-- TASK OBJECTIVE --
Below are the records. Gather each line that holds "radius".

-- ENTRIES PROVIDED --

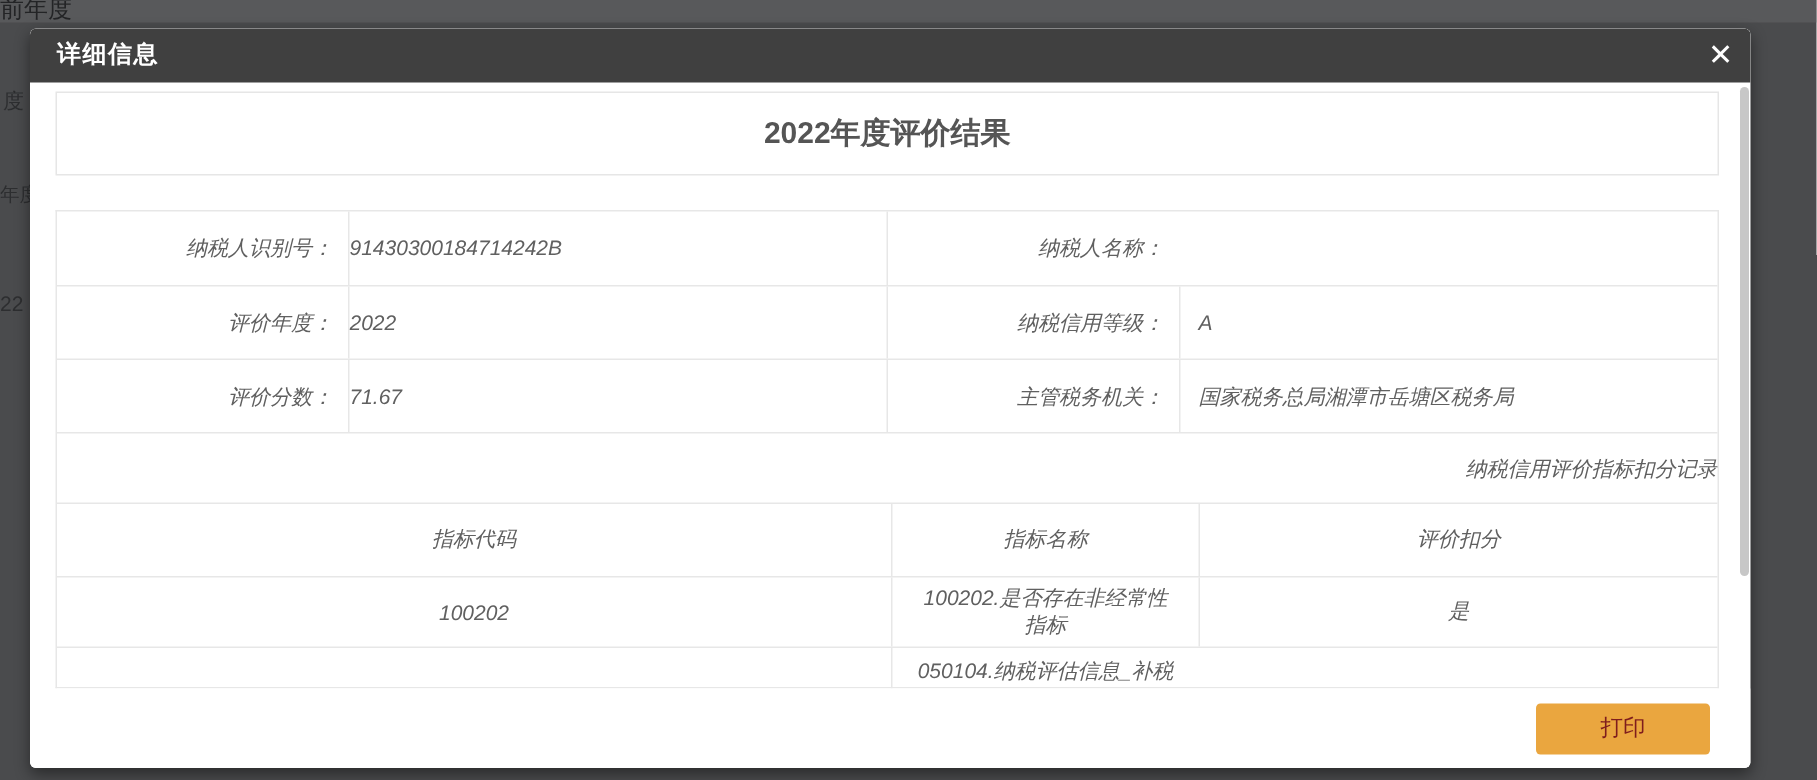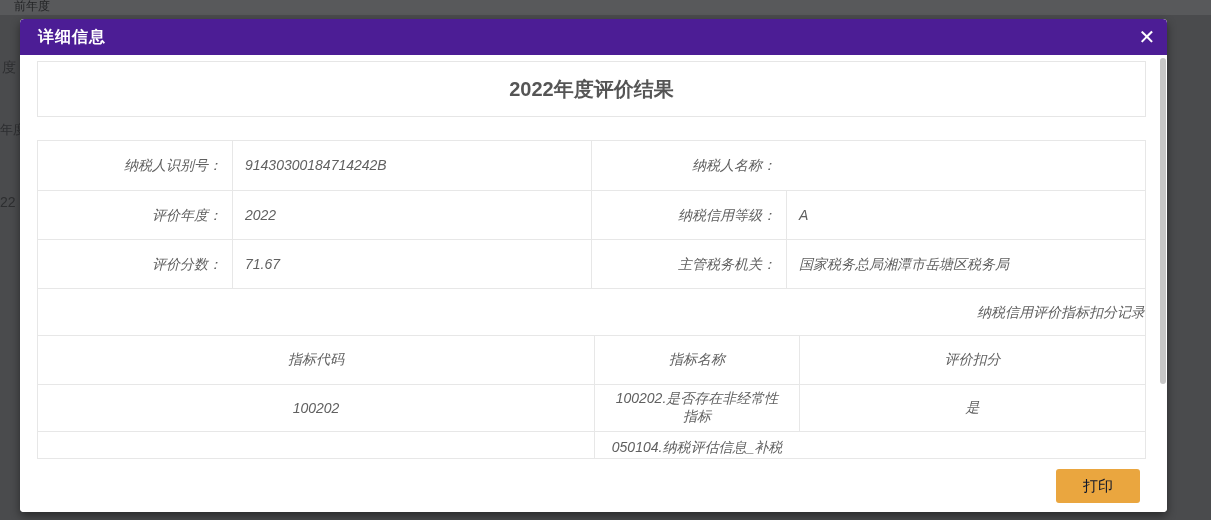--- a/index.html
+++ b/index.html
@@ -6,37 +6,37 @@
   html,body { width:1211px; height:520px; }
   body {
     font-family:"Liberation Sans","DejaVu Sans",sans-serif;
     position:relative; overflow:hidden;
     background:#4a4b4d;
     width:1211px; height:520px;
   }
   
   .bg-topbar {
     position:absolute; left:0; top:0; width:1211px; height:15px;
-    background:#58595b; color:#232426; font-size:12px; line-height:13px;
-    padding-left:14px; overflow:hidden;
+    background:#58595b; color:#232426; font-size:16px; line-height:13px;
+    padding-left:0; overflow:hidden;
   }
   .bg-frag { position:absolute; color:#2d2e30; overflow:hidden; }
   .bg-frag.f1 { left:2px;  top:59px;  font-size:14px; }
   .bg-frag.f2 { left:0px;  top:121px; font-size:13px; width:20px; white-space:nowrap; }
   .bg-frag.f3 { left:0px;  top:166px; font-size:14px;margin-top:28px; }
 
   
   .modal {
     position:absolute; left:20px; top:19px; width:1147px; height:493px;
     background:#ffffff; border-radius:4px;
     box-shadow:0 4px 10px rgba(0,0,0,0.45);
     overflow:hidden;
   }
   .modal-header {
-    position:relative; height:36px; background:#4c1d95;
+    position:relative; height:36px; background:#404040;
     border-radius:4px 4px 0 0;
   }
   .modal-header .title {
     position:absolute; left:18px; top:0; line-height:36px;
     color:#ffffff; font-size:16px; font-weight:bold; letter-spacing:1px;
   }
   .close-btn {
     position:absolute; right:5px; top:0; width:30px; height:36px;
     color:#ffffff; font-size:20px; font-weight:300; line-height:36px;
     text-align:center; cursor:pointer;
@@ -54,21 +54,21 @@
     margin-top:23px; border:1px solid #e7e7e7; border-bottom:none;
     font-size:14px; color:#606060;font-style:italic;
   }
   .trow { display:flex; border-top:1px solid #e7e7e7; }
   .trow:first-child { border-top:none; }
   .tcell { border-left:1px solid #e7e7e7; overflow:hidden; }
   .tcell:first-child { border-left:none; }
   .r-info { height:49px; }
   .r-info .tcell { line-height:48px; white-space:nowrap; }
   .c-lab  { width:194px; text-align:right; padding-right:10px; }
-  .c-val  { width:359px; padding-left:12px; }
+  .c-val  { width:359px; }
   .c-lab2 { width:195px; text-align:right; padding-right:10px; }
   .c-val2 { flex:1; padding-left:12px; }
   .r-section { height:47px; }
   .r-section .tcell { flex:1; text-align:right; line-height:46px; }
   .r-head { height:49px; }
   .r-data { height:47px; }
   .c-a { width:556px; text-align:center; }
   .c-b { width:205px; text-align:center; padding:0 14px; }
   .c-c { flex:1; text-align:left; }
   .r-head .tcell, .r-data .tcell { display:flex; align-items:center; justify-content:center; }
@@ -78,23 +78,23 @@
   .body-clip-line {
     position:absolute; left:17px; right:21px; bottom:0; height:1px;
     background:#e7e7e7;
   }
   .scroll-thumb {
     position:absolute; right:1px; top:39px; width:6px; height:326px;
     background:#c7c7c7; border-radius:3px; cursor:pointer;
   }
   .modal-footer { position:relative; height:53px; background:#ffffff; }
   .print-btn {
-    position:absolute; right:27px; top:10px; width:84px; height:34px;
+    position:absolute; right:27px; top:10px; width:116px; height:34px;
     background:#eaa63f; border:none; border-radius:3px;
-    color:#0f172a; font-size:15px; text-align:center; line-height:34px;
+    color:#7f1d1d; font-size:15px; text-align:center; line-height:34px;
     cursor:pointer; font-family:inherit;
   }
 </style>
 </head>
 <body>
 
 <div class="bg-topbar">前年度</div>
 <div class="bg-frag f1">度</div>
 <div class="bg-frag f2">年度</div>
 <div class="bg-frag f3">22</div>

-- OUTPUT FOR THIS EXERCISE --
     background:#ffffff; border-radius:4px;
     border-radius:4px 4px 0 0;
     background:#c7c7c7; border-radius:3px; cursor:pointer;
     background:#eaa63f; border:none; border-radius:3px;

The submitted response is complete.